◆ WORK INSTRUCTION
Look for "ROULEMENT ROULEAUX AVEC" in the records below, then copy that line and every line after it, exactly and with nothing added.

◆ GIVEN RECORDS
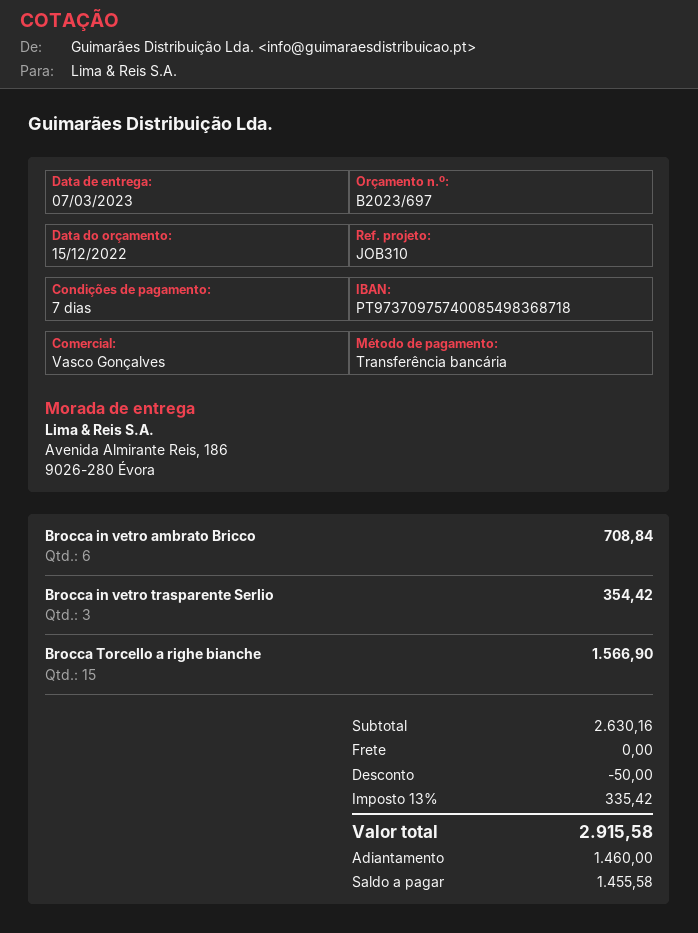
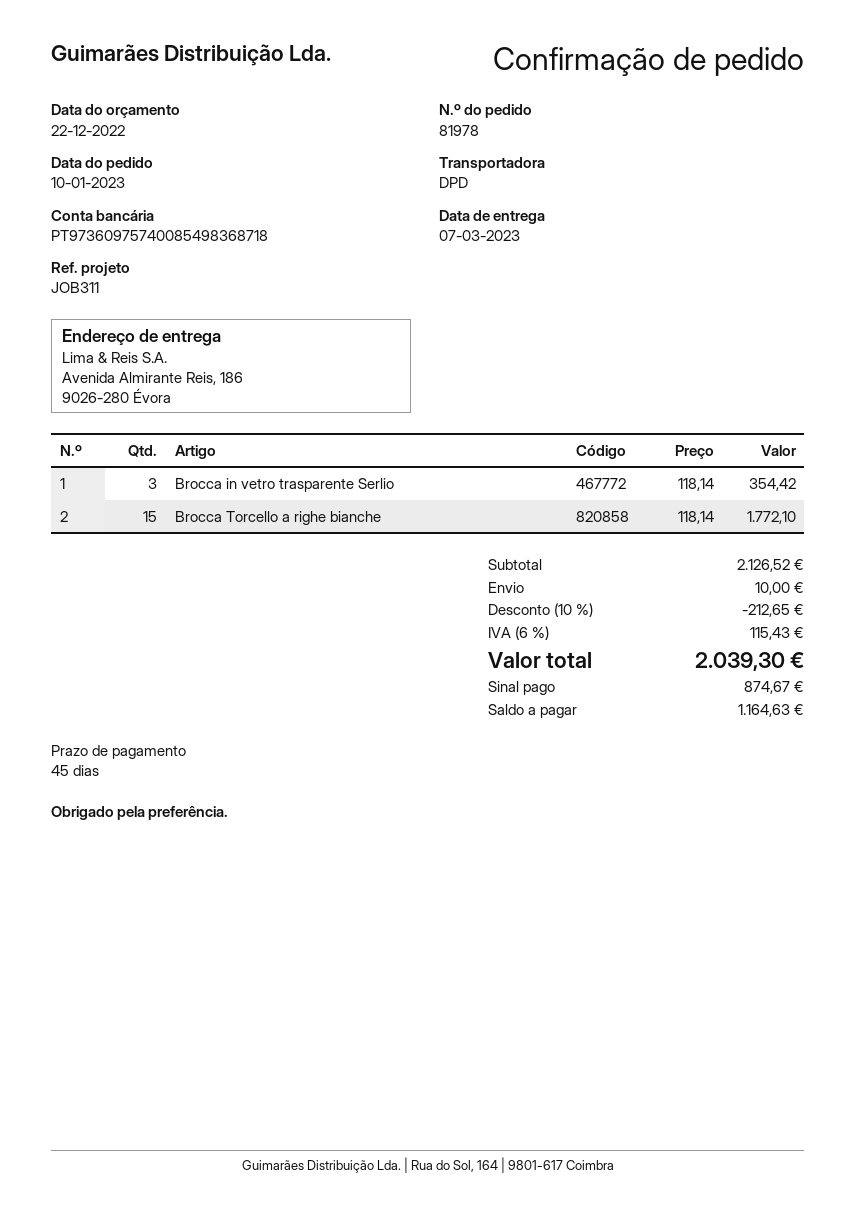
quote date: 2022-12-15 -> 2022-12-22
payment terms: 7 days -> 45 days
reference: JOB310 -> JOB311
bank account: PT97370975740085498368718 -> PT97360975740085498368718
Brocca in vetro ambrato Bricco: 6 for 708.84 -> none
Brocca Torcello a righe bianche: 15 for 1566.90 -> 15 for 1772.10
subtotal: 2630.16 -> 2126.52
discount: 50.00 -> 212.65
shipping: 0.00 -> 10.00
tax: 13% = 335.42 -> 6% = 115.43
total: 2915.58 -> 2039.30
deposit: 1460.00 -> 874.67
balance: 1455.58 -> 1164.63

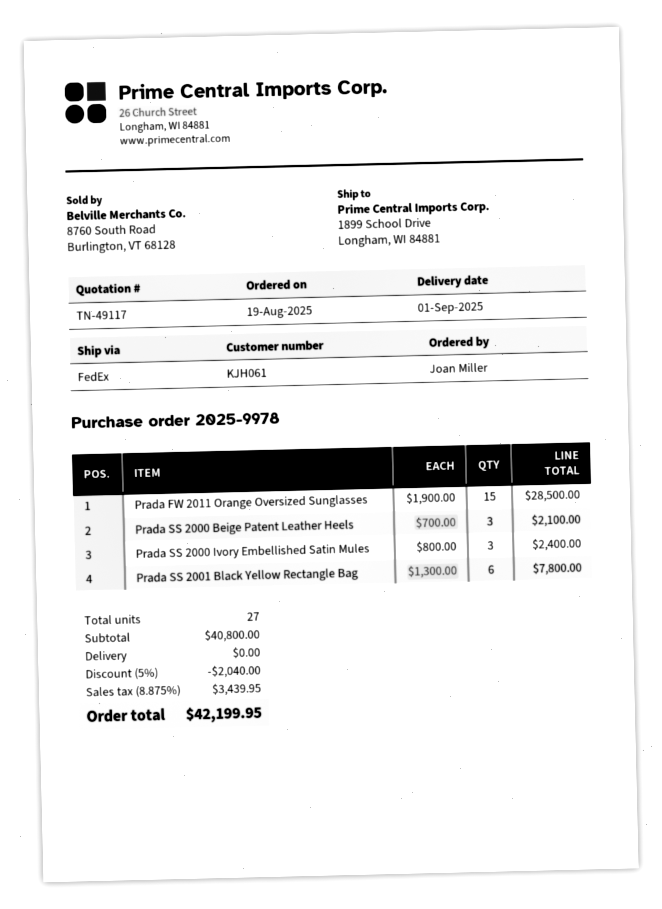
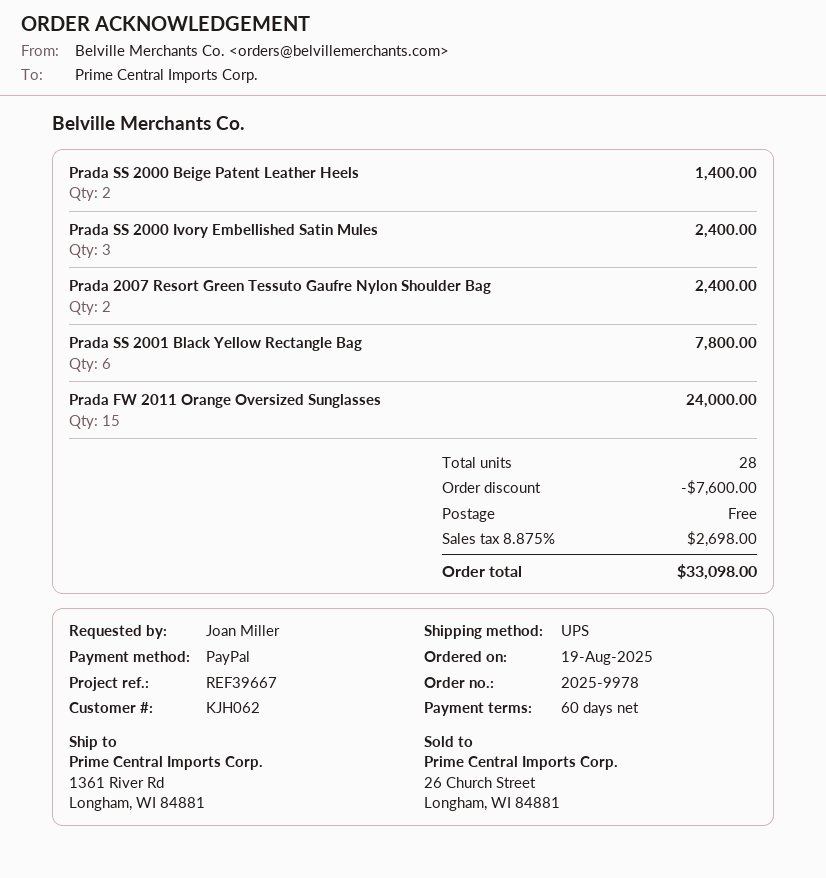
customer number: KJH061 -> KJH062
shipping method: FedEx -> UPS
ship to: 1899 School Drive, Longham, WI 84881 -> 1361 River Rd, Longham, WI 84881
Prada FW 2011 Orange Oversized Sunglasses: 15 for 28500.00 -> 15 for 24000.00
Prada SS 2000 Beige Patent Leather Heels: 3 for 2100.00 -> 2 for 1400.00
Prada 2007 Resort Green Tessuto Gaufre Nylon Shoulder Bag: none -> 2 for 2400.00
total quantity: 27 -> 28
discount: 2040.00 -> 7600.00
tax: 8.875% = 3439.95 -> 8.875% = 2698.00
total: 42199.95 -> 33098.00

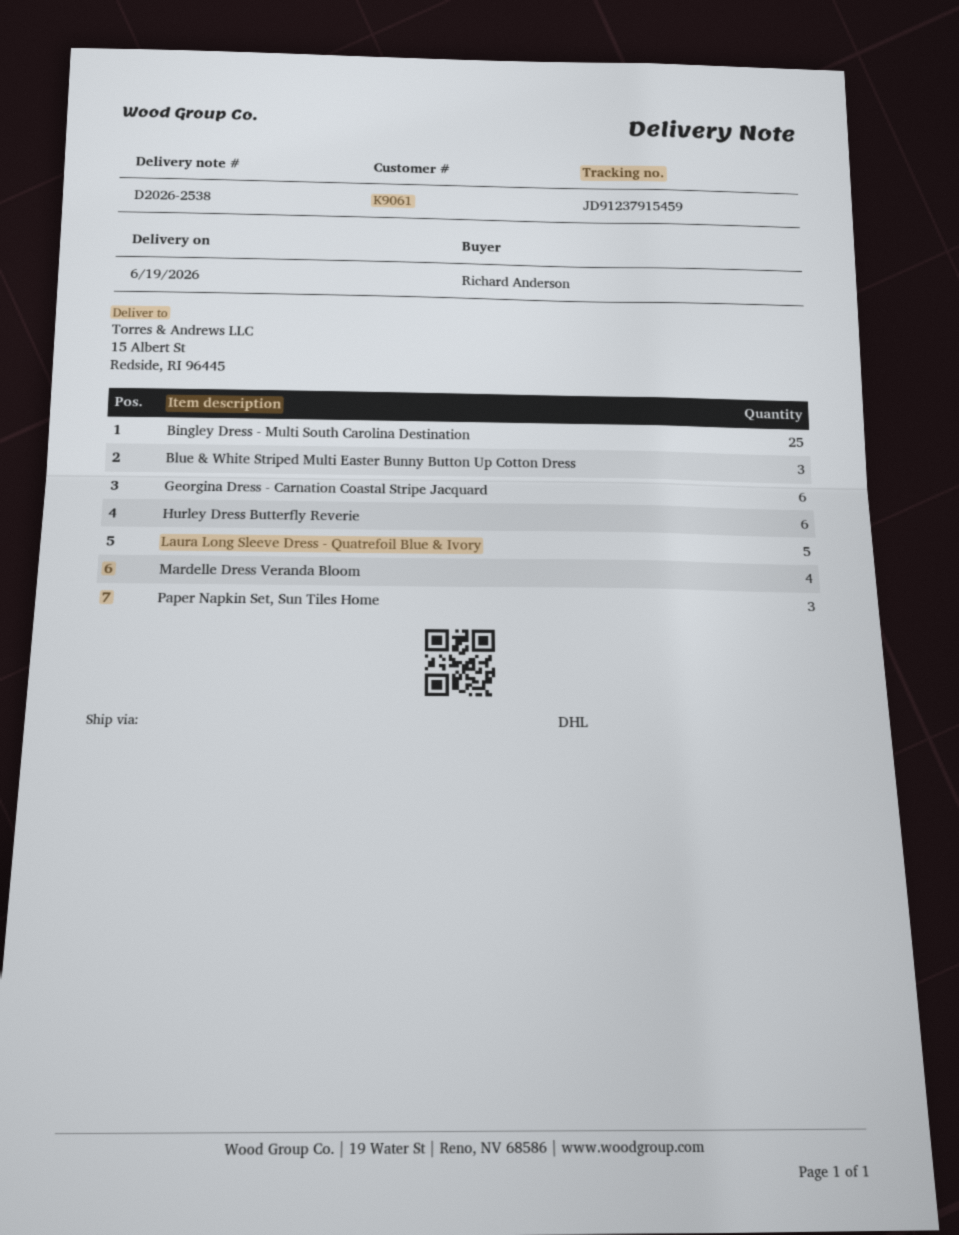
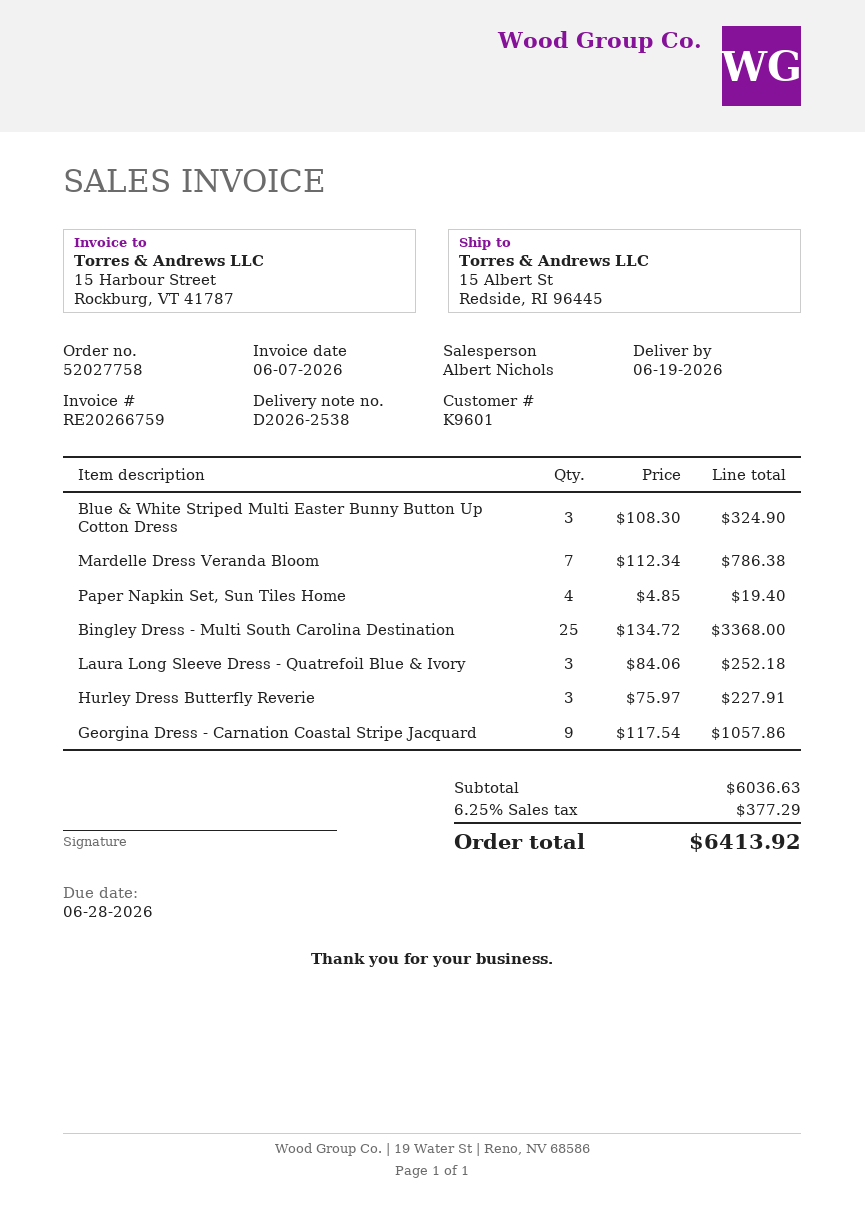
customer number: K9061 -> K9601
Georgina Dress - Carnation Coastal Stripe Jacquard: 6 -> 9
Hurley Dress Butterfly Reverie: 6 -> 3
Laura Long Sleeve Dress - Quatrefoil Blue & Ivory: 5 -> 3
Mardelle Dress Veranda Bloom: 4 -> 7
Paper Napkin Set, Sun Tiles Home: 3 -> 4

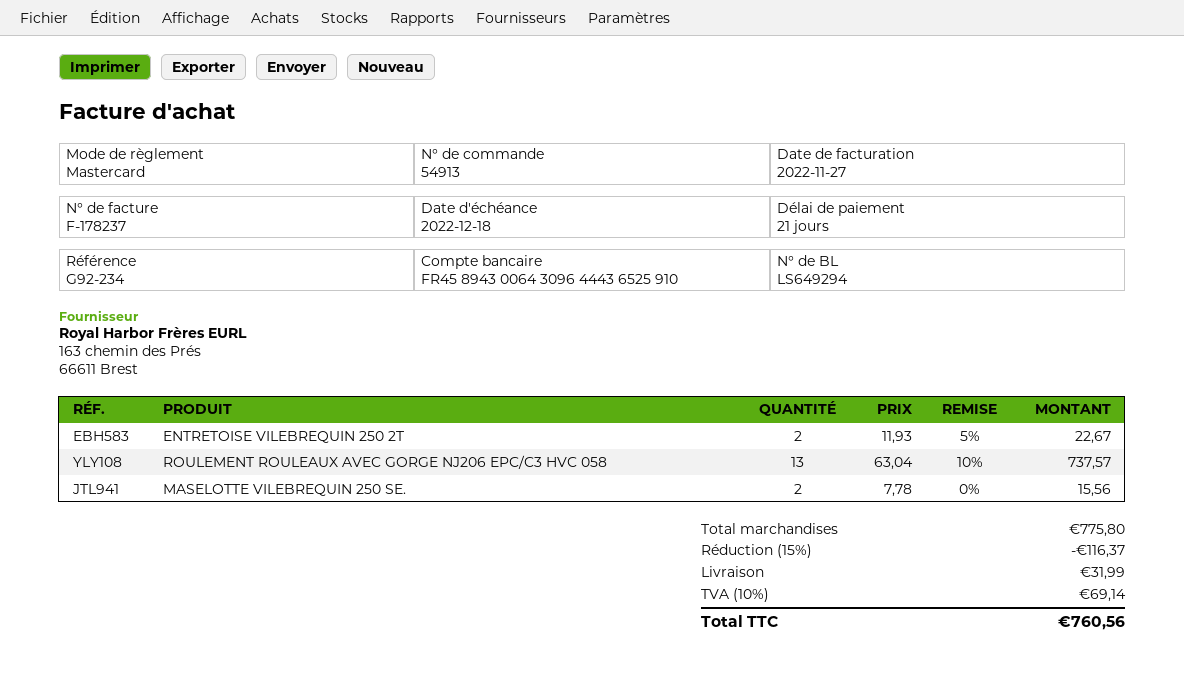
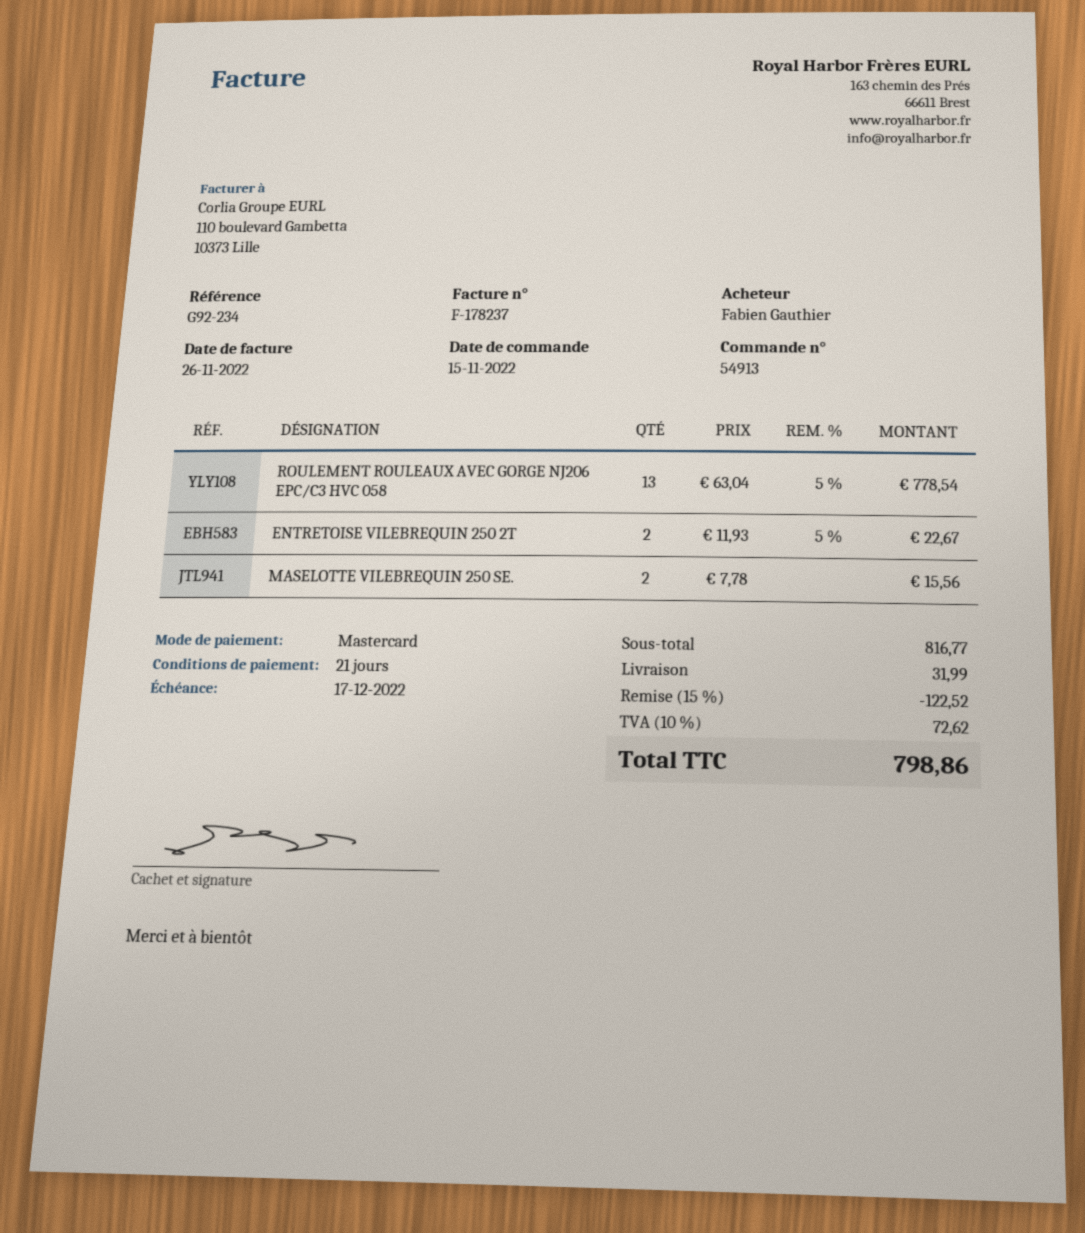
invoice date: 2022-11-27 -> 2022-11-26
due date: 2022-12-18 -> 2022-12-17
ROULEMENT ROULEAUX AVEC GORGE NJ206 EPC/C3 HVC 058: 13 x 63.04 - 10% = 737.57 -> 13 x 63.04 - 5% = 778.54
subtotal: 775.80 -> 816.77
discount: 15% = 116.37 -> 15% = 122.52
tax: 10% = 69.14 -> 10% = 72.62
total: 760.56 -> 798.86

◆ TASK RESPONSE
ROULEMENT ROULEAUX AVEC GORGE NJ206 EPC/C3 HVC 058: 13 x 63.04 - 10% = 737.57 -> 13 x 63.04 - 5% = 778.54
subtotal: 775.80 -> 816.77
discount: 15% = 116.37 -> 15% = 122.52
tax: 10% = 69.14 -> 10% = 72.62
total: 760.56 -> 798.86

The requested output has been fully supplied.